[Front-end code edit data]
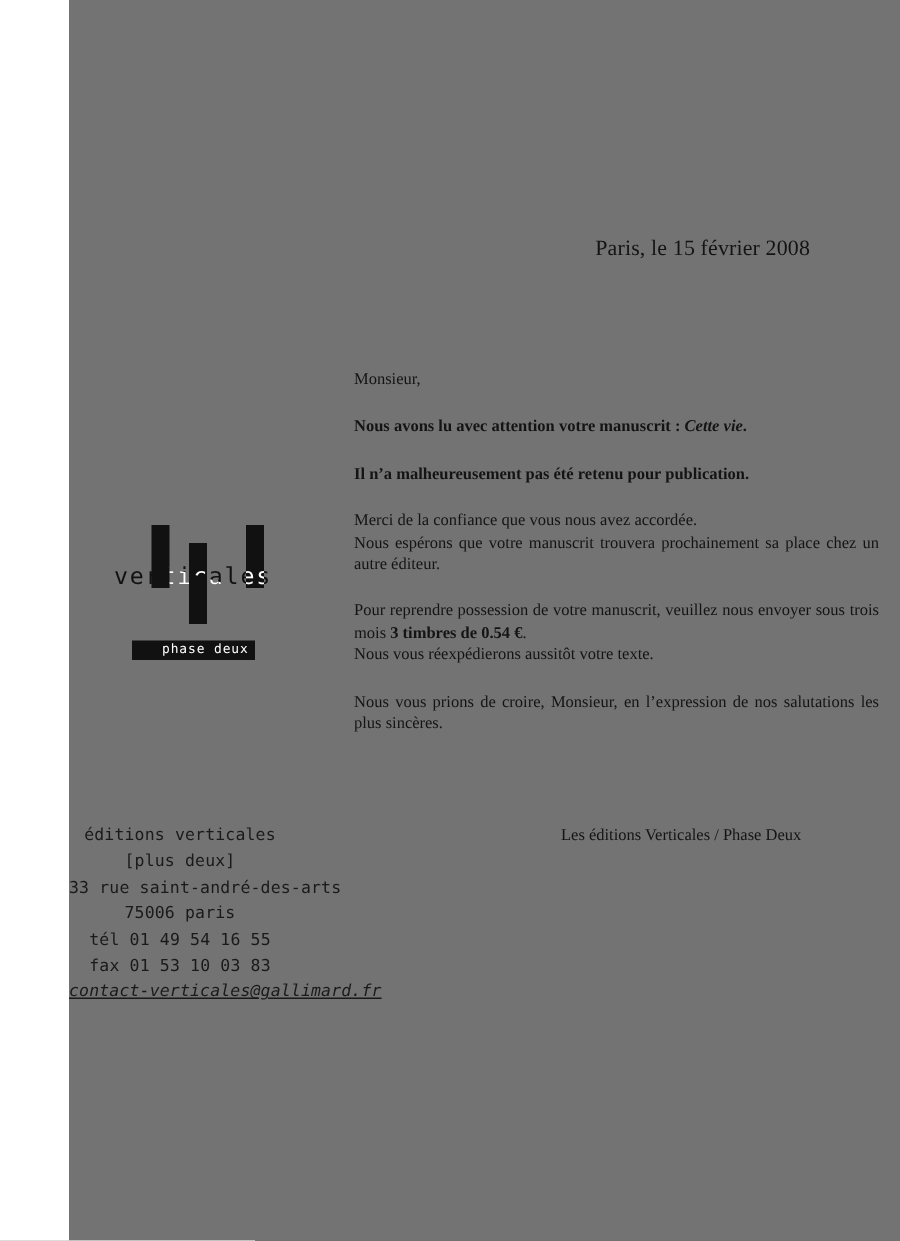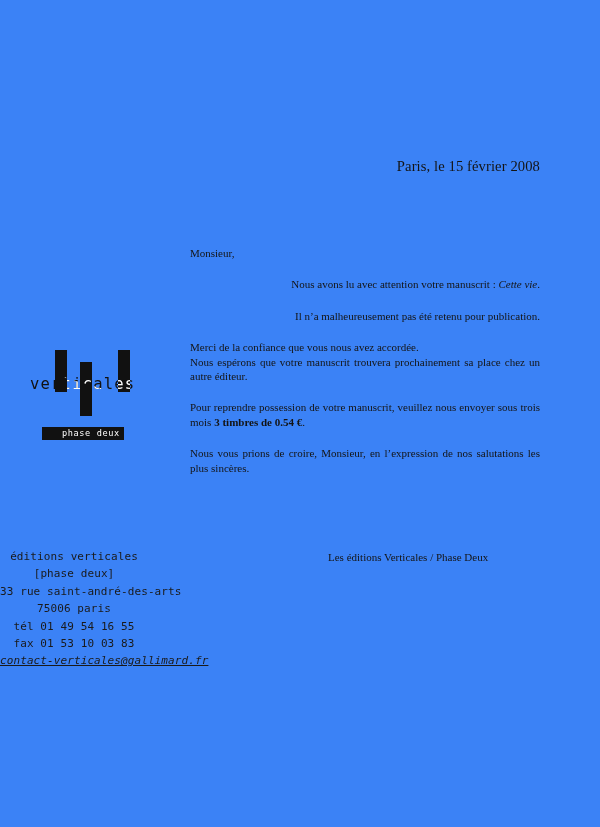--- a/index.html
+++ b/index.html
@@ -19,7 +19,8 @@
   .page {
     position: absolute;
     inset: 0;
-    background: #3b82f6;
+    background: #737373;
+    margin-left: 46px;
   }
 
   

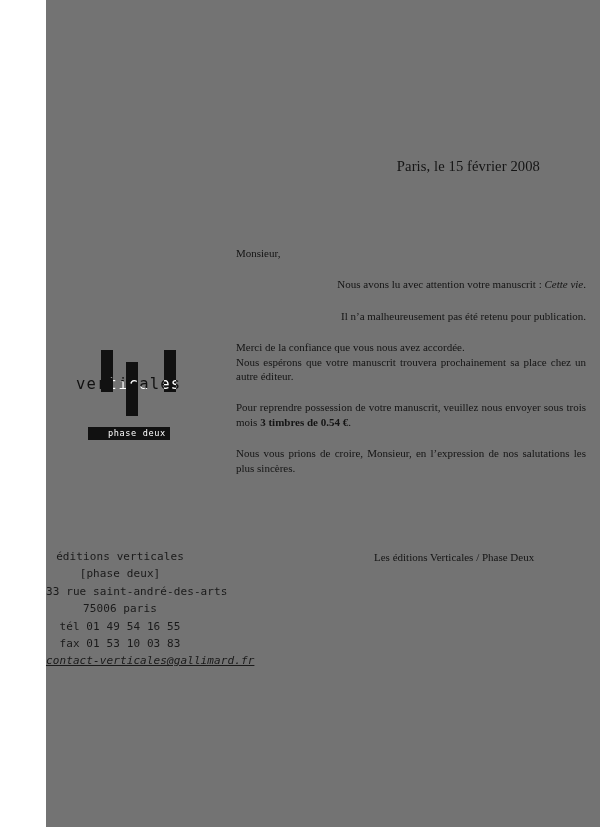--- a/index.html
+++ b/index.html
@@ -48,7 +48,8 @@
     text-justify: inter-word;
   }
   .letter-body p.no-justify {
-    text-align: right;
+    text-align: left;
+    font-weight: bold;
   }
   .letter-body p:last-child {
     margin-bottom: 0;

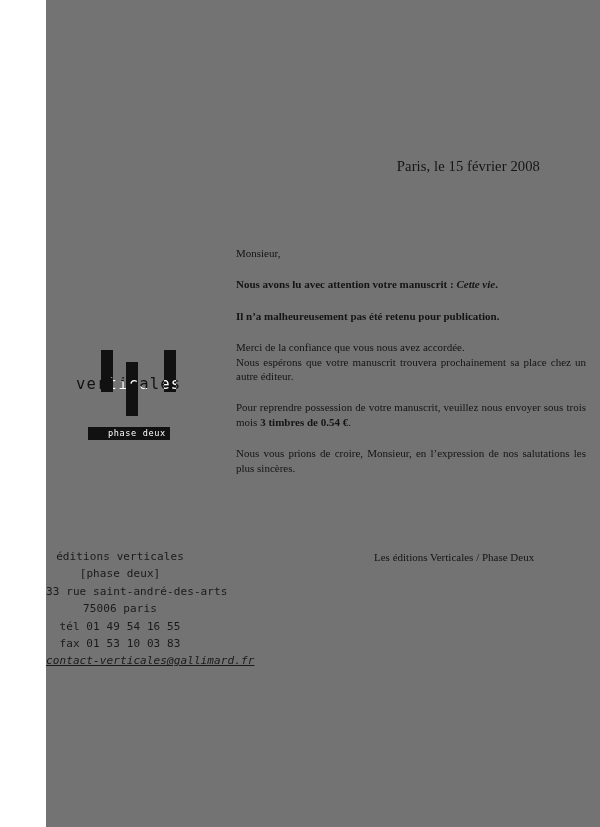--- a/index.html
+++ b/index.html
@@ -190,6 +190,7 @@
 
     <p>
       <span>Pour reprendre possession de votre manuscrit, veuillez nous envoyer sous trois mois </span><span class="bold">3 timbres de 0.54 €</span><span>.</span><br>
+      <span>Nous vous réexpédierons aussitôt votre texte.</span>
     </p>
 
     <p>

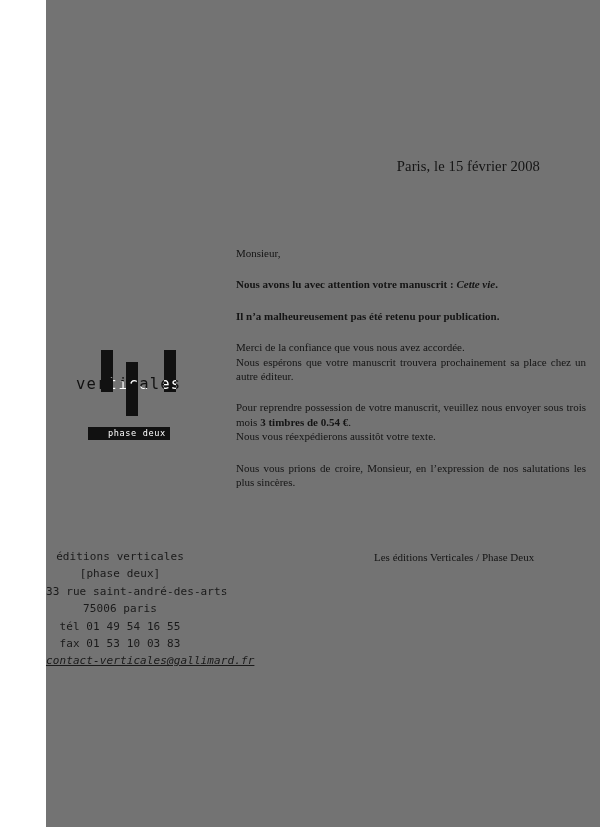--- a/index.html
+++ b/index.html
@@ -203,7 +203,7 @@
 
   <div class="address-block">
     <div class="line">éditions verticales</div>
-    <div class="line">[phase deux]</div>
+    <div class="line">[plus deux]</div>
     <div class="line">33 rue saint-andré-des-arts</div>
     <div class="line">75006 paris</div>
     <div class="line">tél 01 49 54 16 55</div>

▶ GOAL OF THE EXERCISE
An exact copy of all the entries is required, and it must contain no pictures.

▶ COMPLETED EXERCISE
--- a/index.html
+++ b/index.html
@@ -19,7 +19,8 @@
   .page {
     position: absolute;
     inset: 0;
-    background: #3b82f6;
+    background: #737373;
+    margin-left: 46px;
   }
 
   

--- a/index.html
+++ b/index.html
@@ -48,7 +48,8 @@
     text-justify: inter-word;
   }
   .letter-body p.no-justify {
-    text-align: right;
+    text-align: left;
+    font-weight: bold;
   }
   .letter-body p:last-child {
     margin-bottom: 0;

--- a/index.html
+++ b/index.html
@@ -190,6 +190,7 @@
 
     <p>
       <span>Pour reprendre possession de votre manuscrit, veuillez nous envoyer sous trois mois </span><span class="bold">3 timbres de 0.54 €</span><span>.</span><br>
+      <span>Nous vous réexpédierons aussitôt votre texte.</span>
     </p>
 
     <p>

--- a/index.html
+++ b/index.html
@@ -203,7 +203,7 @@
 
   <div class="address-block">
     <div class="line">éditions verticales</div>
-    <div class="line">[phase deux]</div>
+    <div class="line">[plus deux]</div>
     <div class="line">33 rue saint-andré-des-arts</div>
     <div class="line">75006 paris</div>
     <div class="line">tél 01 49 54 16 55</div>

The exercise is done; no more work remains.